To do: From the listing below, copy every line with the word "label".

*****

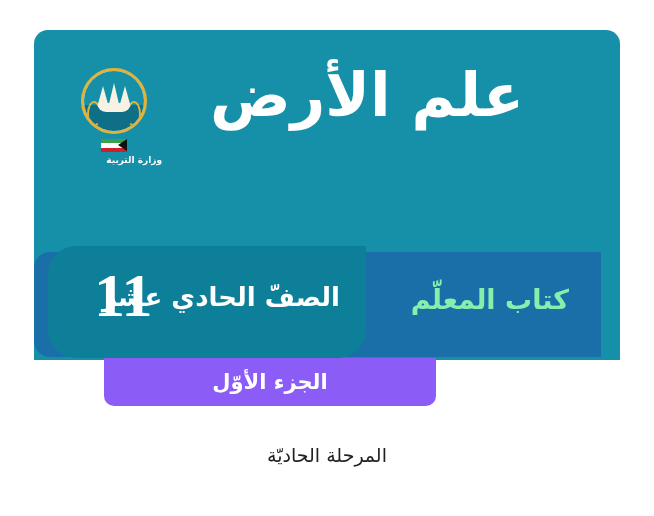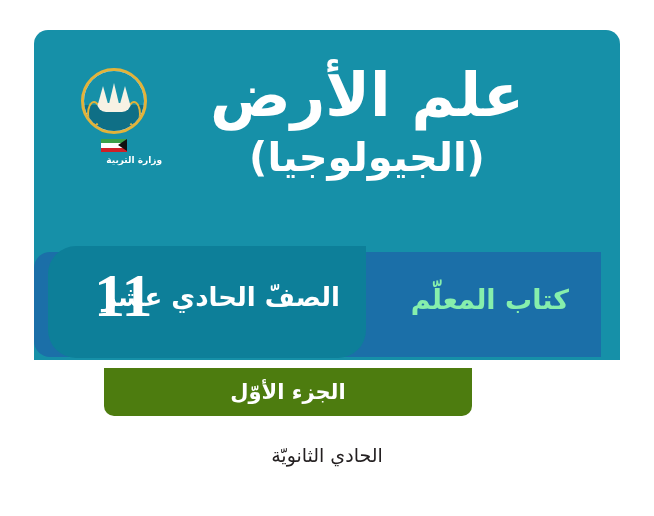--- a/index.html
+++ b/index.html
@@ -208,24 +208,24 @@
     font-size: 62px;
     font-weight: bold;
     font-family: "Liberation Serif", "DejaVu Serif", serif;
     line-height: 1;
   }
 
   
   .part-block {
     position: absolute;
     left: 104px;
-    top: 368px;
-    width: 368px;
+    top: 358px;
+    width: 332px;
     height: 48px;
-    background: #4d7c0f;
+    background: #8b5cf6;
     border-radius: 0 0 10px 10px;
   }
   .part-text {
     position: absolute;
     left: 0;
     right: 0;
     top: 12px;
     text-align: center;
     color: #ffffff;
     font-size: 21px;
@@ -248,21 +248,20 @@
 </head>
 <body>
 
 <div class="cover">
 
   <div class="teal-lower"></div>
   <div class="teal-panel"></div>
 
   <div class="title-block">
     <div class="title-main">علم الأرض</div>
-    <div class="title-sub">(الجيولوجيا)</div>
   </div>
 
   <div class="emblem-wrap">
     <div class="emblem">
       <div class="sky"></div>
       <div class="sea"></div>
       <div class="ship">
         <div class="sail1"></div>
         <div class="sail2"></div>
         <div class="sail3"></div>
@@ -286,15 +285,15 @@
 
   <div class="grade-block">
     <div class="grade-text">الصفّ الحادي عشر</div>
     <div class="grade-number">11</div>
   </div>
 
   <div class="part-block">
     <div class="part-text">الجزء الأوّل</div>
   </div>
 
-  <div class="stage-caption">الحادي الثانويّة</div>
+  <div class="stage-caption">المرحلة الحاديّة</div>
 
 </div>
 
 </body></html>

*****

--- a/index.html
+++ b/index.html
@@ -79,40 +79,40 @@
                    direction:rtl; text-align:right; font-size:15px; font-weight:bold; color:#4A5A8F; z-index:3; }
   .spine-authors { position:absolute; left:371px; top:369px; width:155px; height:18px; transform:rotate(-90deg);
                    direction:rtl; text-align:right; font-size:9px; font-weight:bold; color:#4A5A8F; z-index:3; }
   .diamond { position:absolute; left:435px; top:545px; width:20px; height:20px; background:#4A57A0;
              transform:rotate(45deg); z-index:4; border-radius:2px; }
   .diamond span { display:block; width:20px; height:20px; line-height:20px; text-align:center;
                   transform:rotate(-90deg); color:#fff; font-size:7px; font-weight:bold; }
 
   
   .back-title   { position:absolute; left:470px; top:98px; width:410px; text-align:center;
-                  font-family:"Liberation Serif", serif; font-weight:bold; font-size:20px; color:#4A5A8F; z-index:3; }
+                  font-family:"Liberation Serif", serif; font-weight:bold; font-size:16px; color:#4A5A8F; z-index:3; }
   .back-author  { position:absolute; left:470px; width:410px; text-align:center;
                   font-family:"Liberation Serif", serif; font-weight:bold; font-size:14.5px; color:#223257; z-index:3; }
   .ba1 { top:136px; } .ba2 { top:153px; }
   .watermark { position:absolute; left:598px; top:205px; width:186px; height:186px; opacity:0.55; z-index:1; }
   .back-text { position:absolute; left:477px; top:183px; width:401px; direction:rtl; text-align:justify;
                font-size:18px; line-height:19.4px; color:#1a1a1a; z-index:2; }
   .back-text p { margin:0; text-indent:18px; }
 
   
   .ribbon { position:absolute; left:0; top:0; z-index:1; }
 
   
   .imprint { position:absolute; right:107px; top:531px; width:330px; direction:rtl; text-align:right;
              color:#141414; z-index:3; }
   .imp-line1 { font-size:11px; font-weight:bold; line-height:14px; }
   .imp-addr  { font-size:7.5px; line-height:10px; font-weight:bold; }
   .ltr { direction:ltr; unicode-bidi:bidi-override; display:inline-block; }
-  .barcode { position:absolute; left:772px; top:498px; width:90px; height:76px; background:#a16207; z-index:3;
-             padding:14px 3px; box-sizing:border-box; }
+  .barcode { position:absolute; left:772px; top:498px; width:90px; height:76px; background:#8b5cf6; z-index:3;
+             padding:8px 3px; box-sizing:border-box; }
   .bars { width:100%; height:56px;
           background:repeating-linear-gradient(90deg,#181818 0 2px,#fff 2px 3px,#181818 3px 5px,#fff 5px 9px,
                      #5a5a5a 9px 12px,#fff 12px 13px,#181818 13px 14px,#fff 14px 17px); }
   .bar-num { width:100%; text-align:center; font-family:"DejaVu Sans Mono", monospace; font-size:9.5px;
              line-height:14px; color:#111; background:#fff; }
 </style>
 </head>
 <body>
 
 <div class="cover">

*****

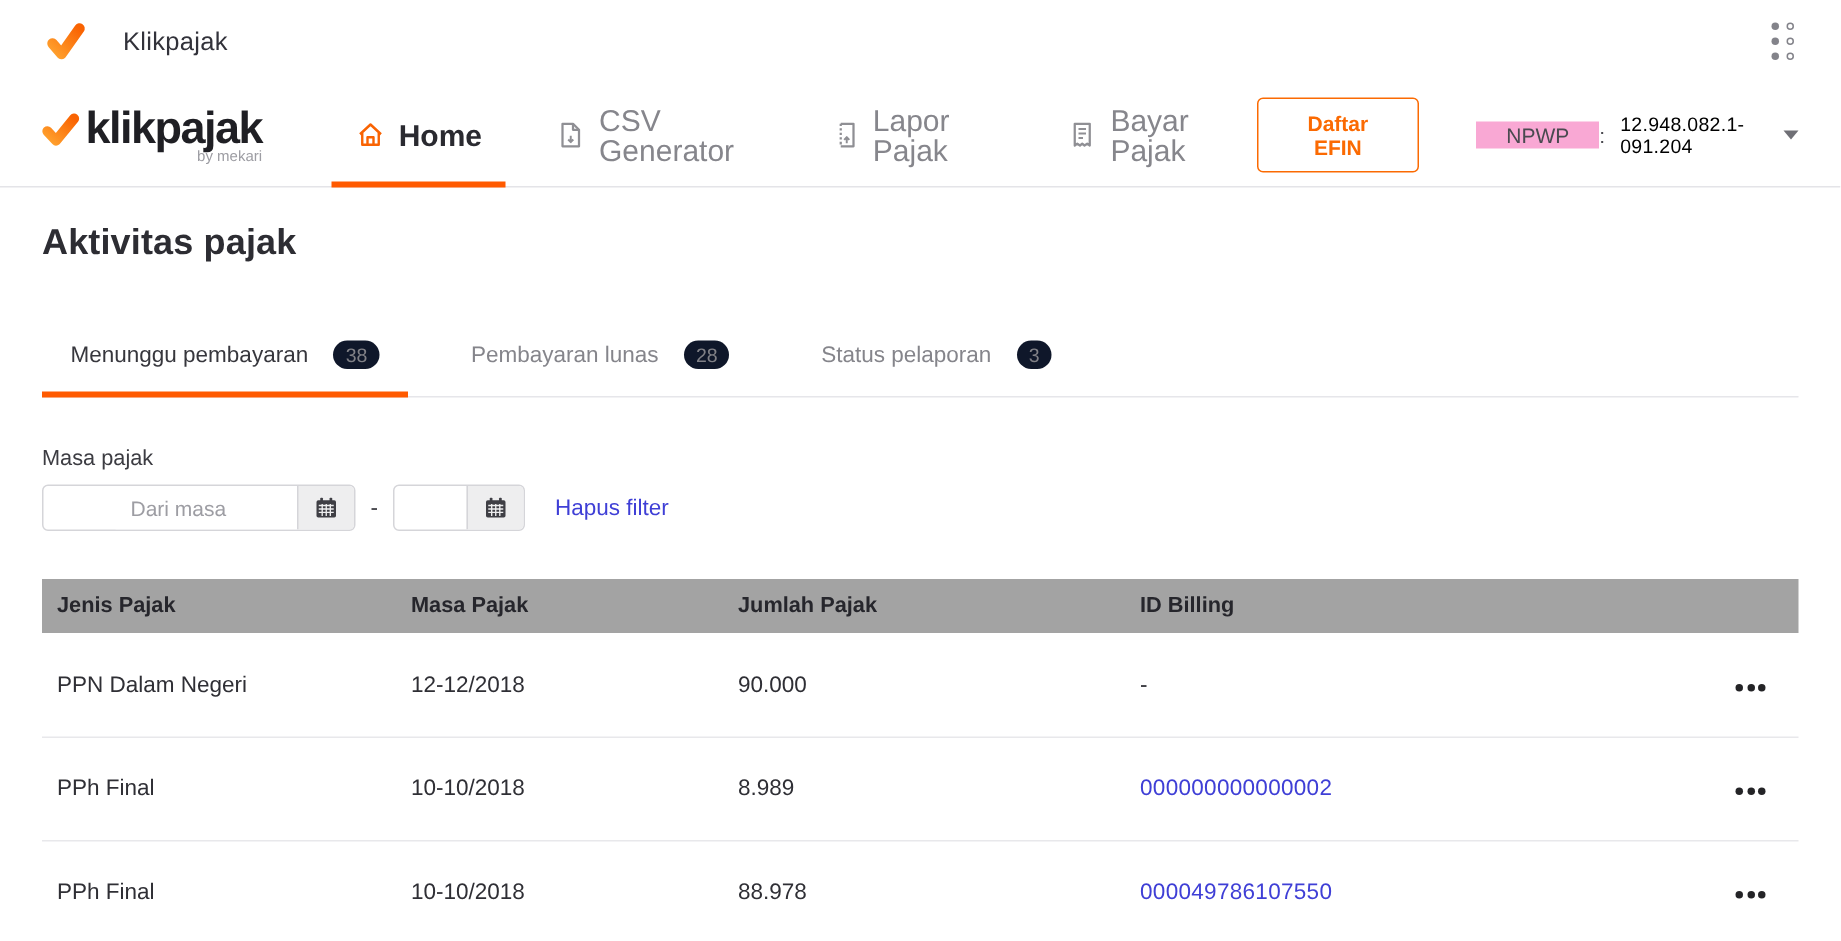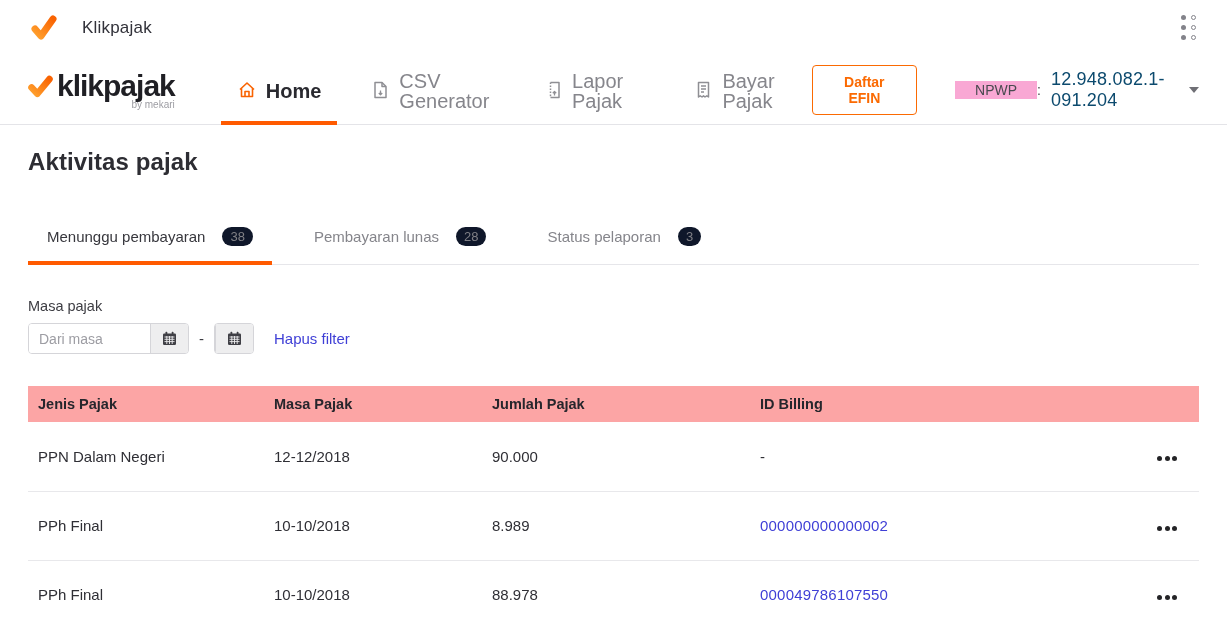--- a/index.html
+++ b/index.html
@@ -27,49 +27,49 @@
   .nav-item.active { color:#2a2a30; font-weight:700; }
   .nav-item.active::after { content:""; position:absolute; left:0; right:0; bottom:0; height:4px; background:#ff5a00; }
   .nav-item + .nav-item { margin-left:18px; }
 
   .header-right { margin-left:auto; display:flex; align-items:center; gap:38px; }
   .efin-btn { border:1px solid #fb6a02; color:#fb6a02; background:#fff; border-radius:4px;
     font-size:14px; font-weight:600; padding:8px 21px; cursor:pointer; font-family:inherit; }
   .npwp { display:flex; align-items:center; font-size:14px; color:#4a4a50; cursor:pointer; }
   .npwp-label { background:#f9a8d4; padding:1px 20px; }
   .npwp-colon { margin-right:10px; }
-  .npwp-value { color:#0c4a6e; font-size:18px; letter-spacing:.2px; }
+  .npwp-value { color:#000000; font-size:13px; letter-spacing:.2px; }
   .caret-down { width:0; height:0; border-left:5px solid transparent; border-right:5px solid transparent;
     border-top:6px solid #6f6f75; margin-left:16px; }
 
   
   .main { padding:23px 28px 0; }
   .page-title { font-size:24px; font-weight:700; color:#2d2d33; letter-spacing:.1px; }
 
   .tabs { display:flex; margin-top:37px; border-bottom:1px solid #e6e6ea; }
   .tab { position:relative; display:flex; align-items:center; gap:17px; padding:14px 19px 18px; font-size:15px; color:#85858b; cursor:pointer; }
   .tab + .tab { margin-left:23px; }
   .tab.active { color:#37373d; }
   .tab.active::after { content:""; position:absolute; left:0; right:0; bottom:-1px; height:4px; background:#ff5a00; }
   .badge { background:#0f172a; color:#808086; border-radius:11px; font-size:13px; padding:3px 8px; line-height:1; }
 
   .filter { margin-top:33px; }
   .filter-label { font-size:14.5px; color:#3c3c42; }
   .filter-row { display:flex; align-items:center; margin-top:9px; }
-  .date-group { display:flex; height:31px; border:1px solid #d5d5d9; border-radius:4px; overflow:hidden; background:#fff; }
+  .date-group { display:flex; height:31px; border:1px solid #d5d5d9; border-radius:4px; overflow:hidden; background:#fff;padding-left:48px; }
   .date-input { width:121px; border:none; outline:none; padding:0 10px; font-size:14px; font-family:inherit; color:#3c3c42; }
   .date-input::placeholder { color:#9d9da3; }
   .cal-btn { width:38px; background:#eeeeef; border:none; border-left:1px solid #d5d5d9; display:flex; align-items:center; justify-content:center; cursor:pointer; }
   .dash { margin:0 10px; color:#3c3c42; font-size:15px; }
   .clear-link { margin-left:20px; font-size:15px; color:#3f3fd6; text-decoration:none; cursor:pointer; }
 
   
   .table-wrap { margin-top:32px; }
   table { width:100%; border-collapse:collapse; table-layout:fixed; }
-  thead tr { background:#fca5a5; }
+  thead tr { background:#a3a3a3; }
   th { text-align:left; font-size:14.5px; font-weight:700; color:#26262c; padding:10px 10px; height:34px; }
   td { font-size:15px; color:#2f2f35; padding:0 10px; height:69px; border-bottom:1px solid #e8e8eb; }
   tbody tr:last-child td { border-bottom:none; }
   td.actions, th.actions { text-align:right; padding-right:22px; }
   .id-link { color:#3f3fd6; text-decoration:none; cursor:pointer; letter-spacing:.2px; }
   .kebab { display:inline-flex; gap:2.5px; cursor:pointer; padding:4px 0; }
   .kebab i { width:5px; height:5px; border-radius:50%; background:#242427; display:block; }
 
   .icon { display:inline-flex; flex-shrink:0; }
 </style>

*****

Output of the exercise:
   .npwp-label { background:#f9a8d4; padding:1px 20px; }
   .filter-label { font-size:14.5px; color:#3c3c42; }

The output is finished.